### AIM OF THE TASK
The answer must be exactly the lines from the one containing "is in Joules" through the end of the material, with both ends kept and no other lines.

Start of SOURCE INFORMATION

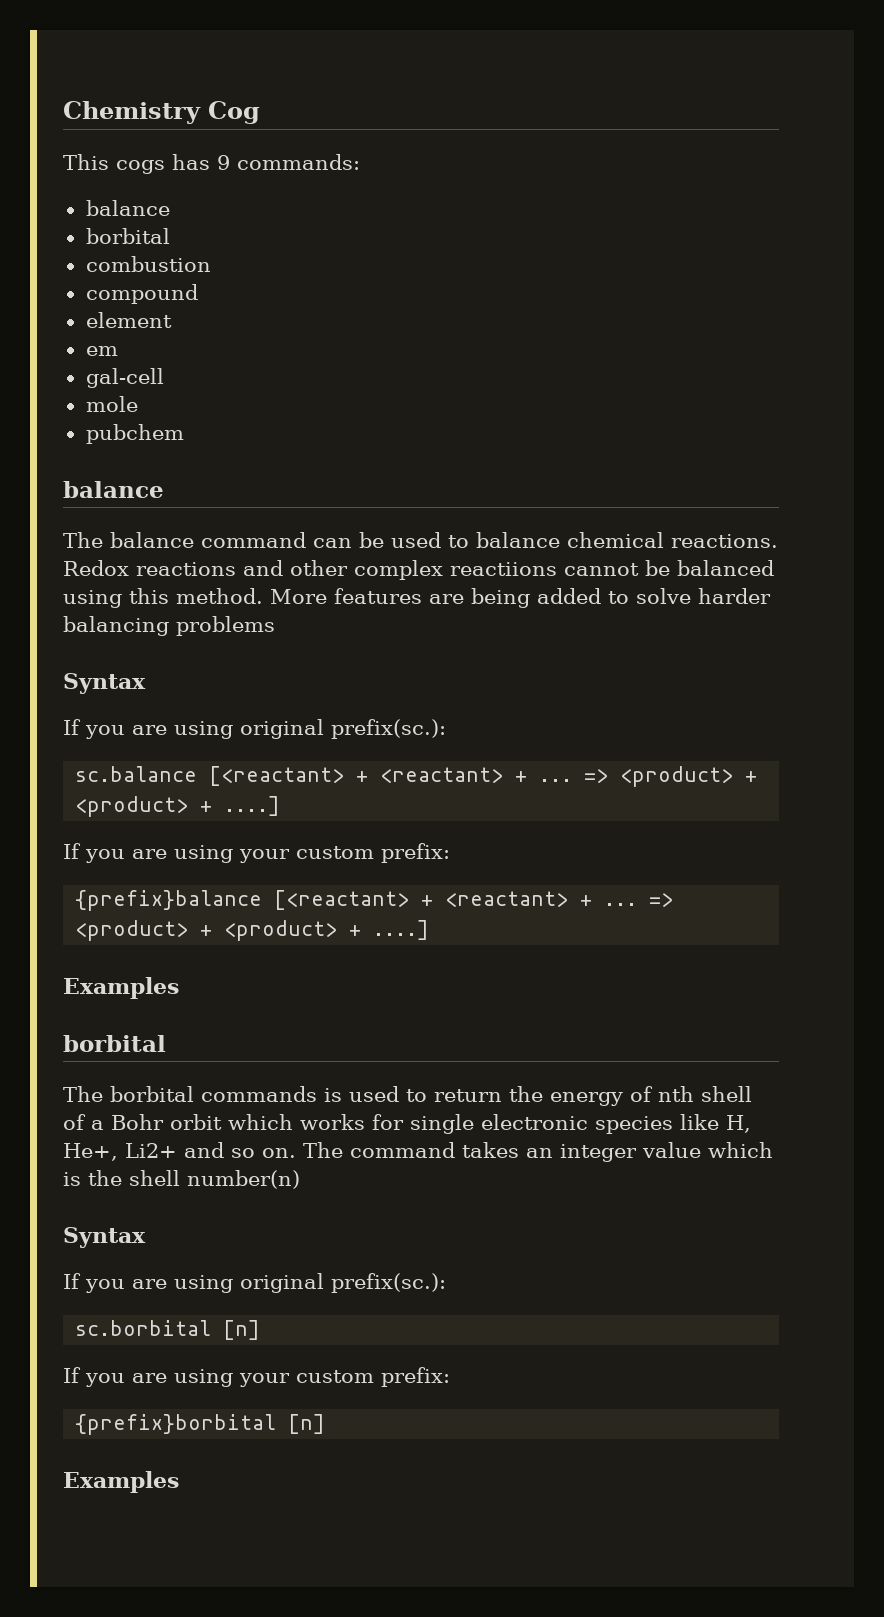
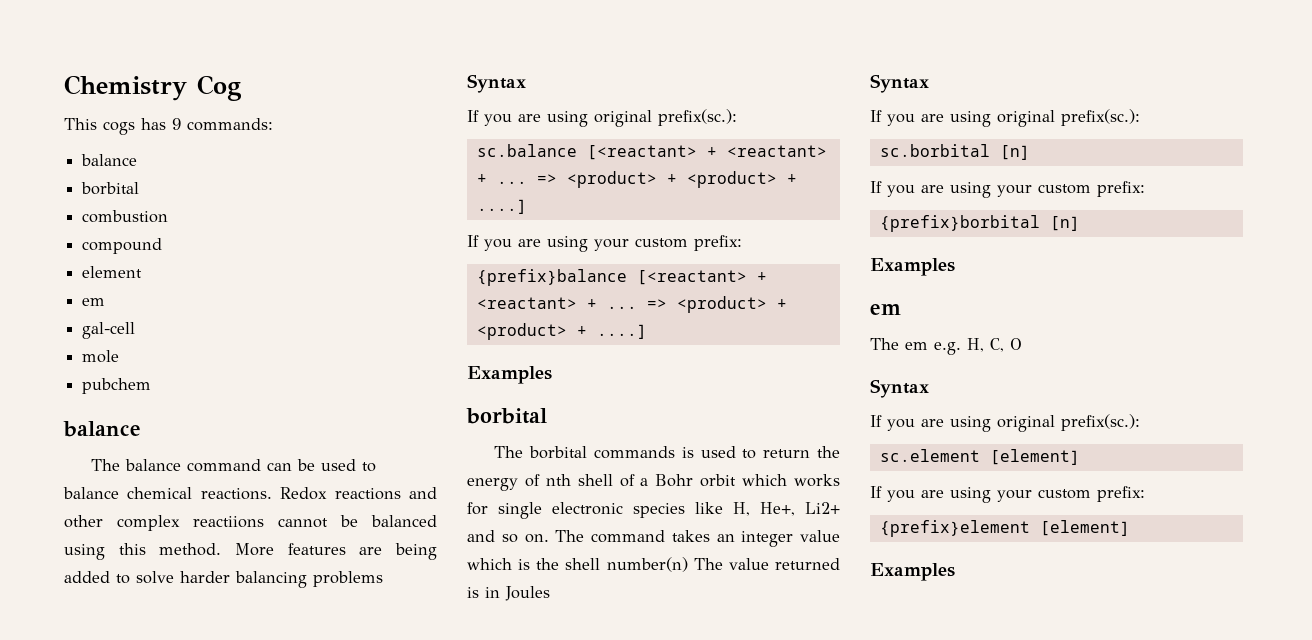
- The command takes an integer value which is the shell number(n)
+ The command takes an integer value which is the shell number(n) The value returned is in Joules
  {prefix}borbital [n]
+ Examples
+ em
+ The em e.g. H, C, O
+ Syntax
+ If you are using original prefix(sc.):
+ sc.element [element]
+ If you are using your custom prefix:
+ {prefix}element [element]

End of SOURCE INFORMATION

### ANSWER SECTION
+ The command takes an integer value which is the shell number(n) The value returned is in Joules
  {prefix}borbital [n]
+ Examples
+ em
+ The em e.g. H, C, O
+ Syntax
+ If you are using original prefix(sc.):
+ sc.element [element]
+ If you are using your custom prefix:
+ {prefix}element [element]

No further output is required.